[Web page edit records]
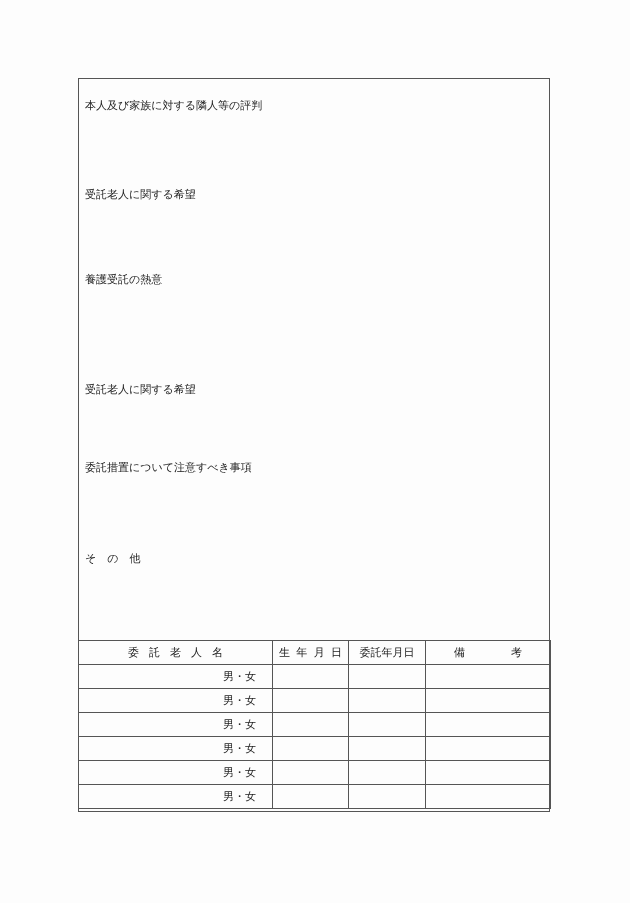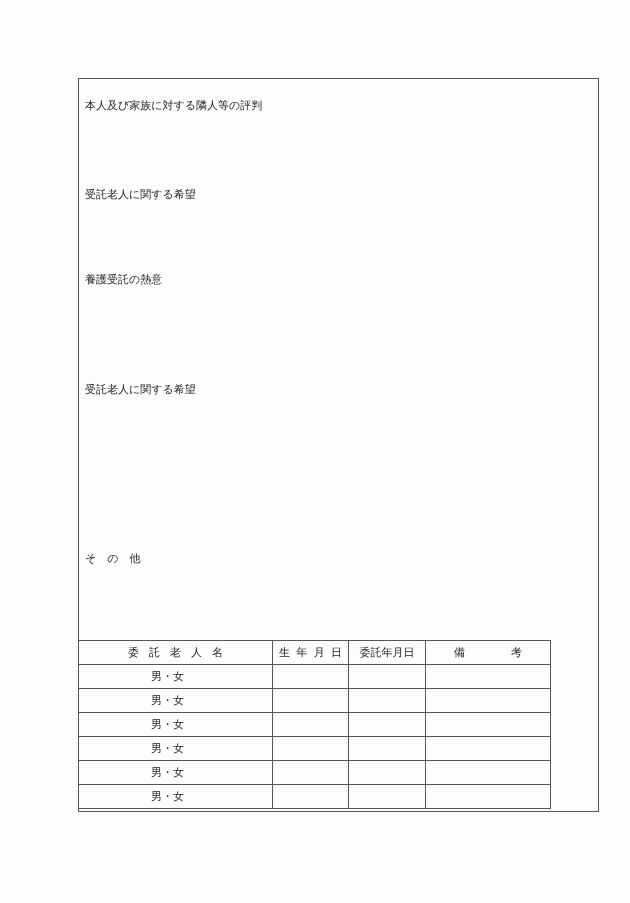--- a/index.html
+++ b/index.html
@@ -1,35 +1,36 @@
 <!DOCTYPE html>
 <html><head>
 <meta charset="utf-8">
 <style>
   html, body { margin:0; padding:0; background:#fdfdfd; }
   body { width:630px; height:903px; position:relative; font-family:"DejaVu Serif","Liberation Serif",serif; color:#222; }
-  .frame { position:absolute; left:78px; top:78px; width:521px; height:734px; border:1px solid #555; box-sizing:border-box; }
+  .frame { position:absolute; left:78px; top:78px; width:472px; height:734px; border:1px solid #555; box-sizing:border-box; }
   .section-label { position:absolute; left:6px; font-size:11px; letter-spacing:0px; white-space:nowrap; }
   .table { position:absolute; left:-1px; top:561px; width:472px; border-collapse:collapse; table-layout:fixed; }
   .table td, .table th { border:1px solid #555; height:24px; padding:0; font-size:11px; font-weight:normal; box-sizing:border-box; }
   .table th { text-align:center; letter-spacing:0; }
   .c1 { width:194px; } .c2 { width:76px; } .c3 { width:77px; } .c4 { width:125px; }
-  .name-cell { text-align:center; padding-right:16px !important; }
+  .name-cell { text-align:right; padding-right:16px !important; }
   .hdr-spread { display:flex; justify-content:space-around; padding:0 44px; }
   .hdr-spread2 { display:flex; justify-content:space-between; padding:0 6px; }
   .hdr-spread3 { display:flex; justify-content:space-between; padding:0 28px; }
 </style>
 </head>
 <body>
 
 <div class="frame">
   <div class="section-label" style="top:19px">本人及び家族に対する隣人等の評判</div>
   <div class="section-label" style="top:108px">受託老人に関する希望</div>
   <div class="section-label" style="top:193px">養護受託の熱意</div>
   <div class="section-label" style="top:303px">受託老人に関する希望</div>
+  <div class="section-label" style="top:381px">委託措置について注意すべき事項</div>
   <div class="section-label" style="top:472px">そ　の　他</div>
 
   <table class="table">
     <colgroup>
         <col class="c1">
         <col class="c2">
         <col class="c3">
         <col class="c4">
       </colgroup>
     <tbody>

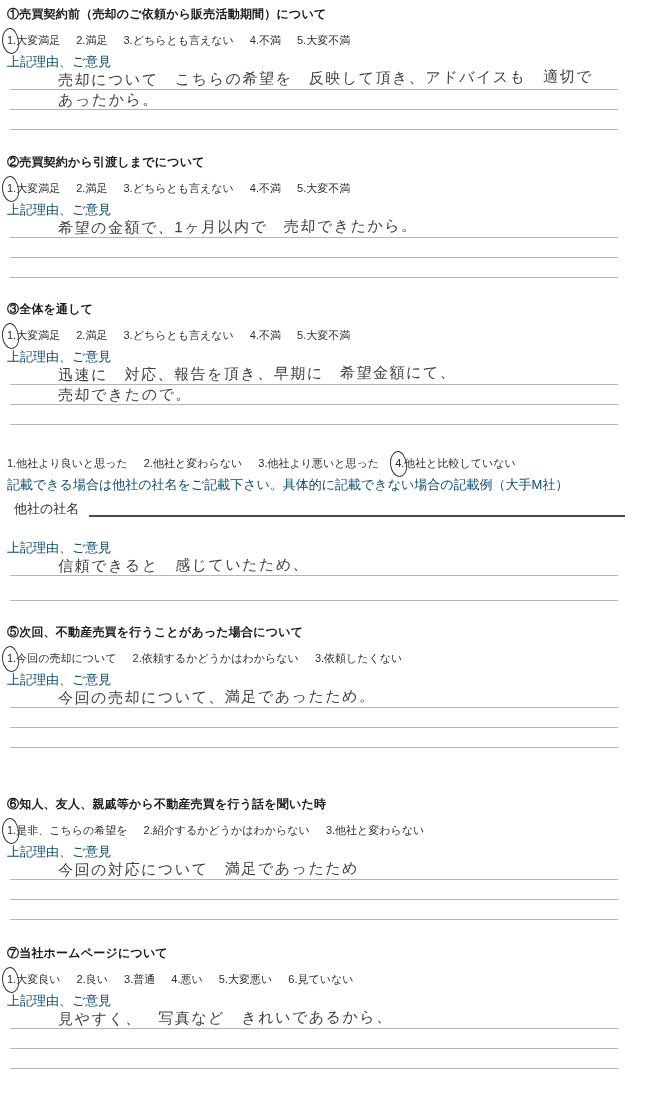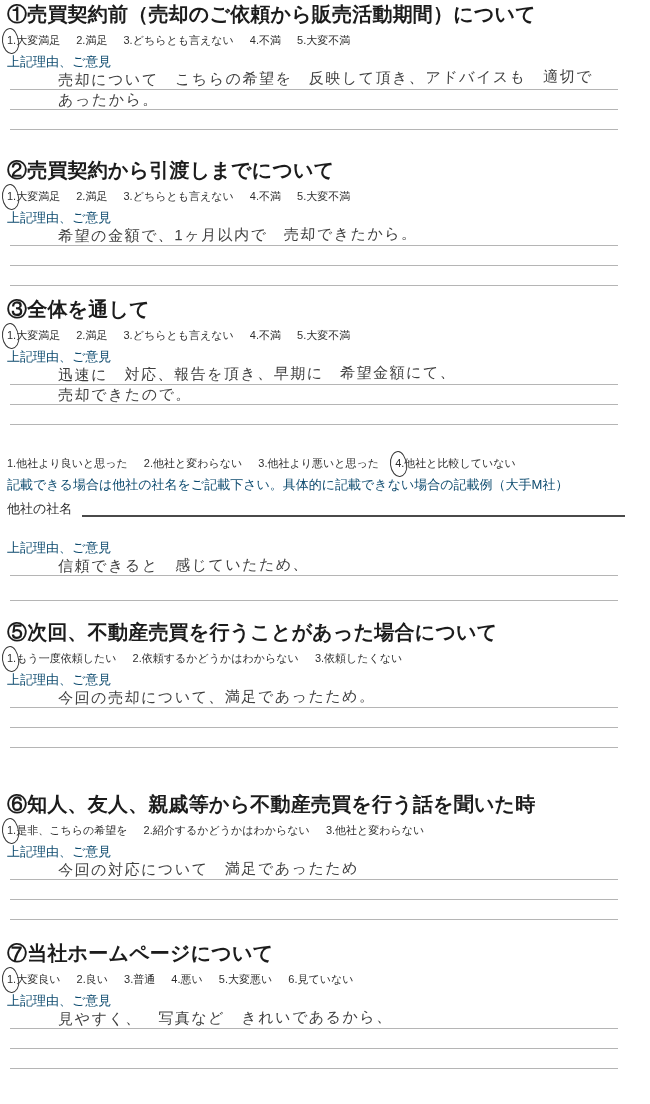--- a/index.html
+++ b/index.html
@@ -4,38 +4,38 @@
 <style>
   * { margin:0; padding:0; box-sizing:border-box; }
   html,body { width:650px; }
   body {
     height:1104px; position:relative; background:#ffffff;
     font-family:"Liberation Sans", sans-serif; color:#2a2a2a;
     overflow:hidden;
   }
   .q { position:absolute; left:0; width:650px; }
   .heading {
-    font-size:20px; font-weight:700; line-height:20px; margin-left:7px;
+    font-size:12px; font-weight:700; line-height:20px; margin-left:7px;
     color:#1c1c1c; letter-spacing:.2px; white-space:nowrap;
   }
   .opts {
     margin:8px 0 0 7px; font-size:11px; line-height:17px; height:17px;
     color:#2e2e2e; white-space:nowrap;
   }
   .opt { margin-right:13px; }
   .num { position:relative; display:inline-block; }
   .num.circled::after {
     content:""; position:absolute; left:-5px; top:-4px; right:-3px; bottom:-5px;
     border:1.5px solid #3a3a3a;
     border-radius:55% 45% 50% 50% / 50% 58% 42% 50%;
     transform:rotate(-7deg);
   }
   .rlabel, .note { margin:4px 0 0 7px; font-size:13px; line-height:17px; height:17px; color:#0c4a6e; white-space:nowrap; }
   .rlabel-gap { margin-top:22px; }
-  .company-row { margin:4px 25px 0 7px; height:20px; display:flex; align-items:flex-end; }
+  .company-row { margin:4px 25px 0 14px; height:20px; display:flex; align-items:flex-end; }
   .company-label { font-size:13px; line-height:17px; white-space:nowrap; }
   .company-line { flex:1; margin-left:10px; border-bottom:2px solid #4a4a4a; height:100%; }
   .clines { margin-left:10px; width:608px; }
   .cline { height:20px; border-bottom:1px solid #b5b5b5; overflow:visible; }
   .cline.tall { height:25px; }
   .hand {
     display:inline-block; margin-left:48px; font-size:15px; line-height:19px;
     color:#3f3f3f; letter-spacing:1.5px; white-space:nowrap;
     transform:rotate(-.4deg) skewX(-2deg); transform-origin:left bottom;
   }
@@ -55,21 +55,21 @@
       <span class="opt"><span class="num">5.</span><span>大変不満</span></span>
     </div>
     <div class="rlabel">上記理由、ご意見</div>
     <div class="clines">
       <div class="cline"><span class="hand">売却について　こちらの希望を　反映して頂き、アドバイスも　適切で</span></div>
       <div class="cline"><span class="hand">あったから。</span></div>
       <div class="cline"><span class="hand"></span></div>
     </div>
   </section>
 
-  <section class="q" style="top:160px">
+  <section class="q" style="top:152px">
     <h2 class="heading">②売買契約から引渡しまでについて</h2>
     <div class="opts">
       <span class="opt"><span class="num circled">1.</span><span>大変満足</span></span>
       <span class="opt"><span class="num">2.</span><span>満足</span></span>
       <span class="opt"><span class="num">3.</span><span>どちらとも言えない</span></span>
       <span class="opt"><span class="num">4.</span><span>不満</span></span>
       <span class="opt"><span class="num">5.</span><span>大変不満</span></span>
     </div>
     <div class="rlabel">上記理由、ご意見</div>
     <div class="clines">
@@ -111,21 +111,21 @@
     <div class="rlabel rlabel-gap">上記理由、ご意見</div>
     <div class="clines">
       <div class="cline"><span class="hand">信頼できると　感じていたため、</span></div>
       <div class="cline tall"><span class="hand"></span></div>
     </div>
   </section>
 
   <section class="q" style="top:622px">
     <h2 class="heading">⑤次回、不動産売買を行うことがあった場合について</h2>
     <div class="opts">
-      <span class="opt"><span class="num circled">1.</span><span>もう一度依頼したい</span></span>
+      <span class="opt"><span class="num circled">1.</span><span>今回の売却について</span></span>
       <span class="opt"><span class="num">2.</span><span>依頼するかどうかはわからない</span></span>
       <span class="opt"><span class="num">3.</span><span>依頼したくない</span></span>
     </div>
     <div class="rlabel">上記理由、ご意見</div>
     <div class="clines">
       <div class="cline"><span class="hand">今回の売却について、満足であったため。</span></div>
       <div class="cline"><span class="hand"></span></div>
       <div class="cline"><span class="hand"></span></div>
     </div>
   </section>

◆ THE PROBLEM
Reproduce only the lines of the records from the start up to and including the line that holds "left:78px; top:78px; width:521px;"; do not carry over any picture.

◆ EXERCISE RESULT
--- a/index.html
+++ b/index.html
@@ -1,35 +1,36 @@
 <!DOCTYPE html>
 <html><head>
 <meta charset="utf-8">
 <style>
   html, body { margin:0; padding:0; background:#fdfdfd; }
   body { width:630px; height:903px; position:relative; font-family:"DejaVu Serif","Liberation Serif",serif; color:#222; }
-  .frame { position:absolute; left:78px; top:78px; width:521px; height:734px; border:1px solid #555; box-sizing:border-box; }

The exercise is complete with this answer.